Oct. 1 (Bloomberg) -- South Korea's inflation slowed more than economists forecast in September, giving the central bank room to consider an interest-rate reduction to boost flagging economic growth.

Consumer prices rose 5.1 percent from a year earlier, the smallest increase in four months, following a 5.6 percent advance in August, the statistics office said today in Gwacheon. The median estimate of 15 economists surveyed by Bloomberg News was 5.3 percent. Prices gained 0.1 percent in August.

Asia's central banks have started to lower borrowing costs to counter the effect of the U.S. financial crisis on their export-dependent economies as inflation peaks. Still, a weaker won and higher power costs may keep consumer prices elevated in South Korea, making it difficult for interest-rate cuts soon.

``The Bank of Korea will likely cut rates early next year to support growth,'' said Lim Jiwon, an economist at JPMorgan Chase & Co. in Seoul. ``The next rate move also depends on whether the won keeps falling, because that adds inflationary pressure.''

The Korean won fell to the lowest since 2003 against the dollar yesterday, extending its decline this year to more than 21 percent.

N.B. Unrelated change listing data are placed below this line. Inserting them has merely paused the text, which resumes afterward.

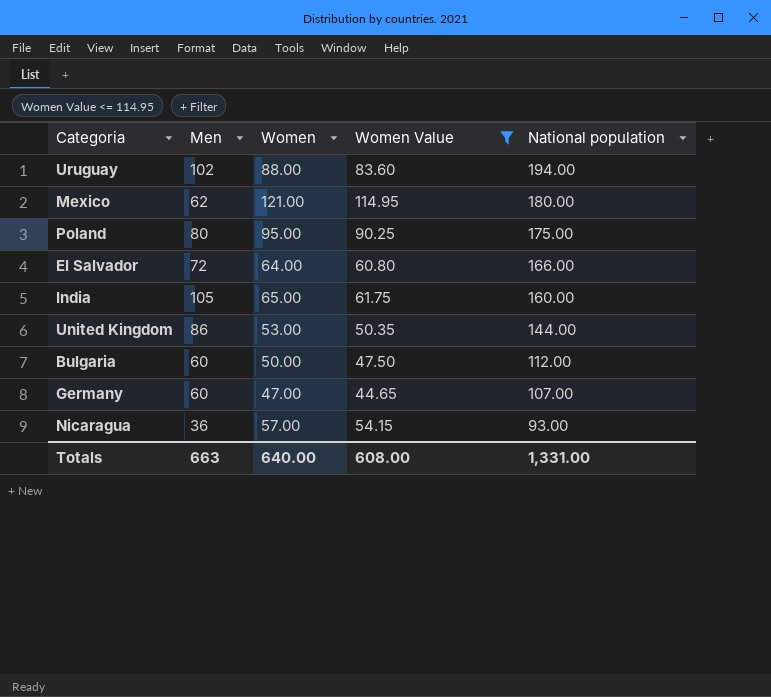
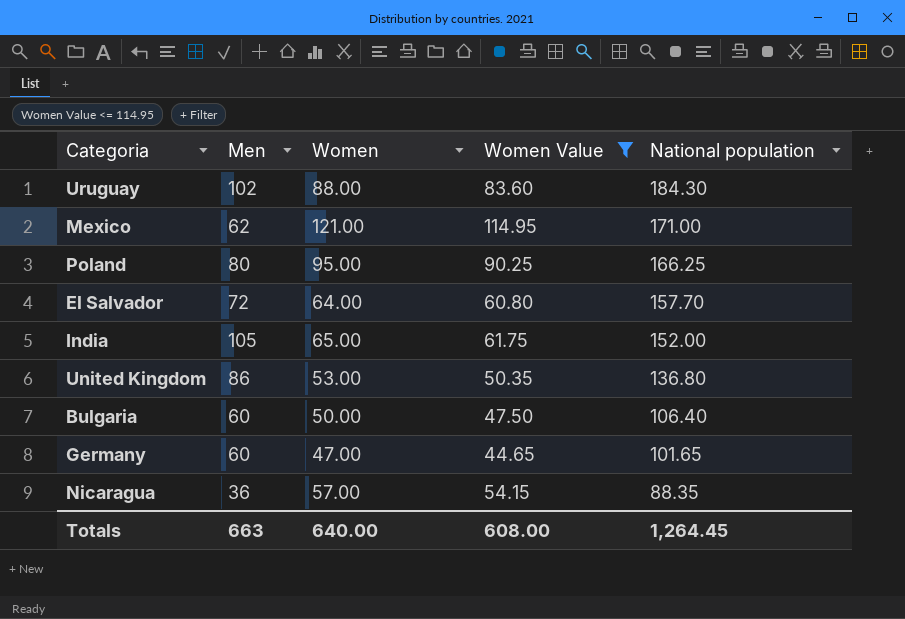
Uruguay | National population: 194.00 -> 184.30
Mexico | National population: 180.00 -> 171.00
Poland | National population: 175.00 -> 166.25
El Salvador | National population: 166.00 -> 157.70
India | National population: 160.00 -> 152.00
United Kingdom | National population: 144.00 -> 136.80
Bulgaria | National population: 112.00 -> 106.40
Germany | National population: 107.00 -> 101.65
Nicaragua | National population: 93.00 -> 88.35
Totals | National population: 1,331.00 -> 1,264.45

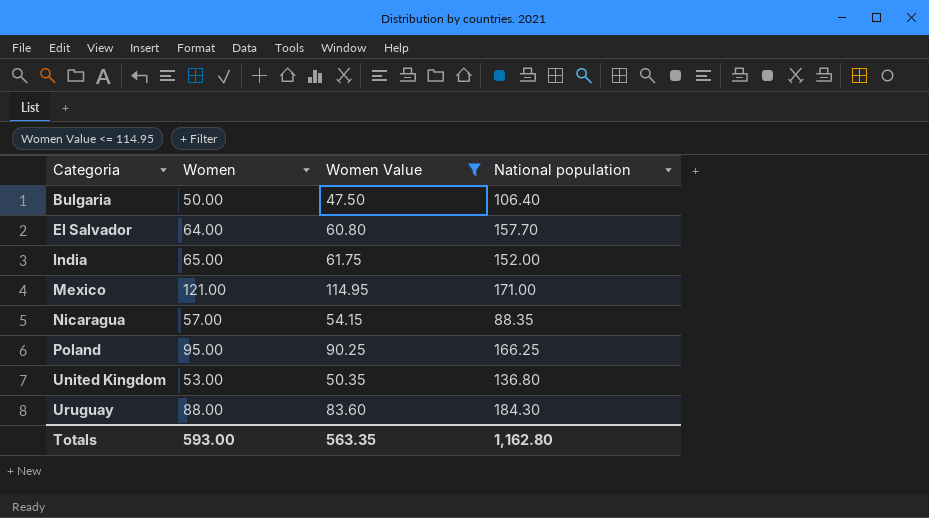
row order: National population descending -> Categoria ascending
column Men | position: 2 -> none
row Germany: 60 | 47.00 | 44.65 | 101.65 -> none
Totals | Women: 640.00 -> 593.00
Totals | Women Value: 608.00 -> 563.35
Totals | National population: 1,264.45 -> 1,162.80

A weaker currency drives up local prices by boosting the cost of imports.

Bank of Korea Governor Lee Seong Tae and his board kept the benchmark interest rate unchanged at an eight-year high of 5.25 percent in September. Their next decision is due on Oct. 9.

Oil Costs

Prices for oil products jumped 21.4 percent in September from a year earlier, pushing up costs of industrial goods by 9.3 percent, today's report showed. Industrial goods include televisions, gasoline and cars.

The central bank raised borrowing costs for the first time in 12 months in August to prevent an oil-led pickup in inflation from leading to a surge in wages and more widespread price increases. One board member opposed the increase, saying higher rates may exacerbate the economy's slowdown.

Core inflation, which strips out oil and food costs, accelerated for a seventh month in September, gaining 0.5 percent from August and 5.1 percent from a year earlier.

``The Bank of Korea will actively consider the downside and upside risks to inflation and the economy'' in setting policy, according to the bank's semiannual report released yesterday.

Taiwan cut borrowing costs on Sept. 25, joining China, Australia and New Zealand in easing the price of money last month. Inflation rates have slowed in Thailand and Sri Lanka, and policy makers in the Philippines, India and Indonesia forecast price gains will cool before the end of the year.

South Korea's economy will likely keep slowing as weakening domestic demand offset export gains, the central bank's report said, which also predicted inflation will stay high for a while.

The economy grew 4.8 percent in the second quarter, the weakest pace in more than a year.